LKML Archive on lore.kernel.org
 help / color / Atom feed
From: Vikram Sethi <vsethi@nvidia.com>
To: Mark Kettenis <mark.kettenis@xs4all.nl>, Marc Zyngier <maz@kernel.org>
Cc: Shanker Donthineni <sdonthineni@nvidia.com>,
	"alex.williamson@redhat.com" <alex.williamson@redhat.com>,
	"will@kernel.org" <will@kernel.org>,
	"catalin.marinas@arm.com" <catalin.marinas@arm.com>,
	"christoffer.dall@arm.com" <christoffer.dall@arm.com>,
	"linux-arm-kernel@lists.infradead.org" 
	<linux-arm-kernel@lists.infradead.org>,
	"kvmarm@lists.cs.columbia.edu" <kvmarm@lists.cs.columbia.edu>,
	"linux-kernel@vger.kernel.org" <linux-kernel@vger.kernel.org>,
	"kvm@vger.kernel.org" <kvm@vger.kernel.org>,
	Jason Sequeira <jsequeira@nvidia.com>
Subject: RE: [RFC 1/2] vfio/pci: keep the prefetchable attribute of a BAR region in VMA
Date: Mon, 3 May 2021 13:59:43 +0000
Message-ID: <BL0PR12MB253296086906C4A850EC68E6BD5B9@BL0PR12MB2532.namprd12.prod.outlook.com> (raw)
In-Reply-To: <c1bd514a531988c9@bloch.sibelius.xs4all.nl>



> From: Mark Kettenis <mark.kettenis@xs4all.nl>
> > From: Marc Zyngier <maz@kernel.org>

snip
> > If, by enumerating the properties of Prefetchable, you can show that
> > they are a strict superset of Normal_NC, I'm on board. I haven't seen
> > such an enumeration so far.
> >
snip
> > Right, so we have made a small step in the direction of mapping
> > "prefetchable" onto "Normal_NC", thanks for that. What about all the
> > other properties (unaligned accesses, ordering, gathering)?
> 
Regarding gathering/write combining, that is also allowed to prefetchable per PCI spec
From 1.3.2.2 of 5/0 base spec:
A PCI Express Endpoint requesting memory resources through a BAR must set the BAR's Prefetchable bit unless
the range contains locations with read side-effects or locations in which the Function does not tolerate write
merging.
Further 7.5.1.2.1 says " A Function is permitted
to mark a range as prefetchable if there are no side effects on reads, the Function returns all bytes on reads regardless of
the byte enables, and host bridges can merge processor writes into this range139 without causing errors"

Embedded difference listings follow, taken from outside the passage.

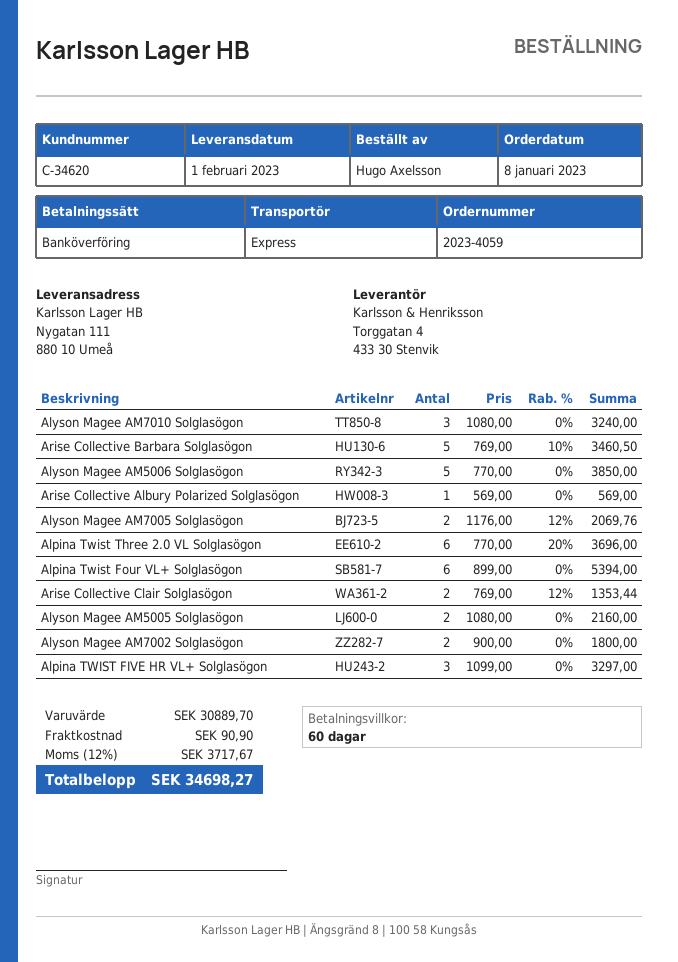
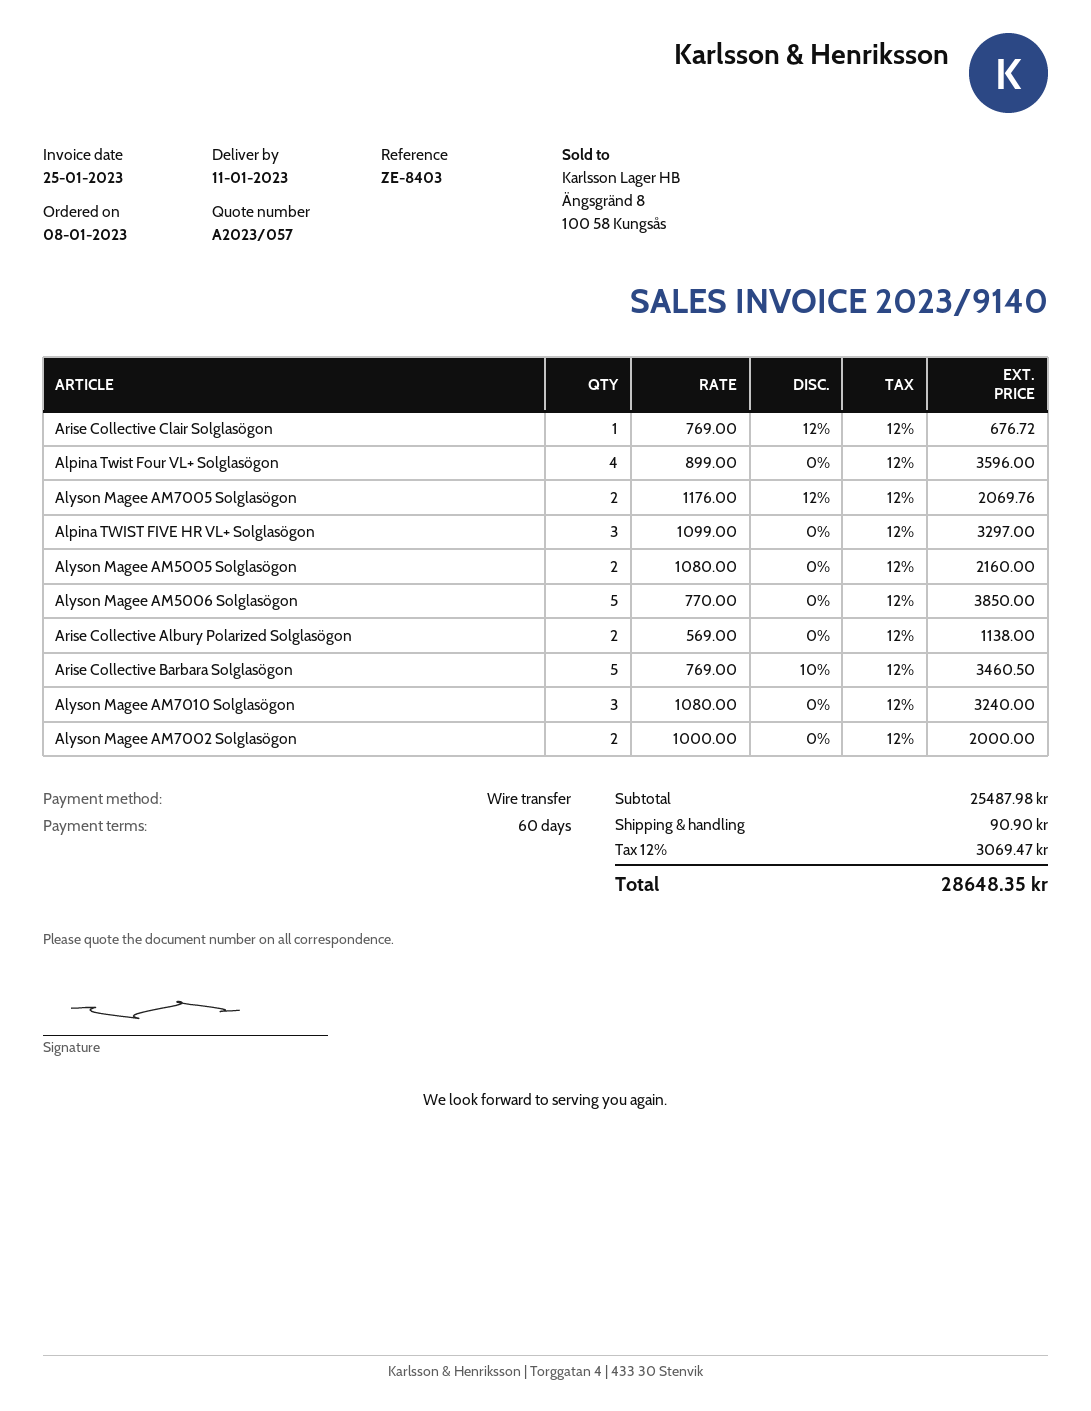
delivery date: 2023-02-01 -> 2023-01-11
Arise Collective Albury Polarized Solglasögon: 1 x 569.00 = 569.00 -> 2 x 569.00 = 1138.00
Alpina Twist Three 2.0 VL Solglasögon: 6 x 770.00 - 20% = 3696.00 -> none
Alpina Twist Four VL+ Solglasögon: 6 x 899.00 = 5394.00 -> 4 x 899.00 = 3596.00
Arise Collective Clair Solglasögon: 2 x 769.00 - 12% = 1353.44 -> 1 x 769.00 - 12% = 676.72
Alyson Magee AM7002 Solglasögon: 2 x 900.00 = 1800.00 -> 2 x 1000.00 = 2000.00
subtotal: 30889.70 -> 25487.98
tax: 12% = 3717.67 -> 12% = 3069.47
total: 34698.27 -> 28648.35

The "regardless of byte enables" suggests to me that unaligned is OK, as only 
certain byte enables may be set, what do you think?

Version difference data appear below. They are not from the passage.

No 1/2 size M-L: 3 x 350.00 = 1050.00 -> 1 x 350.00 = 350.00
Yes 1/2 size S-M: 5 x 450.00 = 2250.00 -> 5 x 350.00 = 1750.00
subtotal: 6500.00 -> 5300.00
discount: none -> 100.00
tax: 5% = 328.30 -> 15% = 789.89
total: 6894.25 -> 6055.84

So to me prefetchable in PCIe spec allows for write combining, read without
sideeffect (prefetch/speculative as long as uncached), and unaligned. Regarding
ordering I didn't find a statement one way or other in PCIe prefetchable definition, but
I think that goes beyond what PCIe says or doesn't say anyway since reordering can 
also happen in the CPU, and since driver must be aware of correctness issues in its 
producer/consumer models it will need the right barriers where they are required 
for correctness anyway (required for the driver/userspace to work on host w/ ioremap_wc).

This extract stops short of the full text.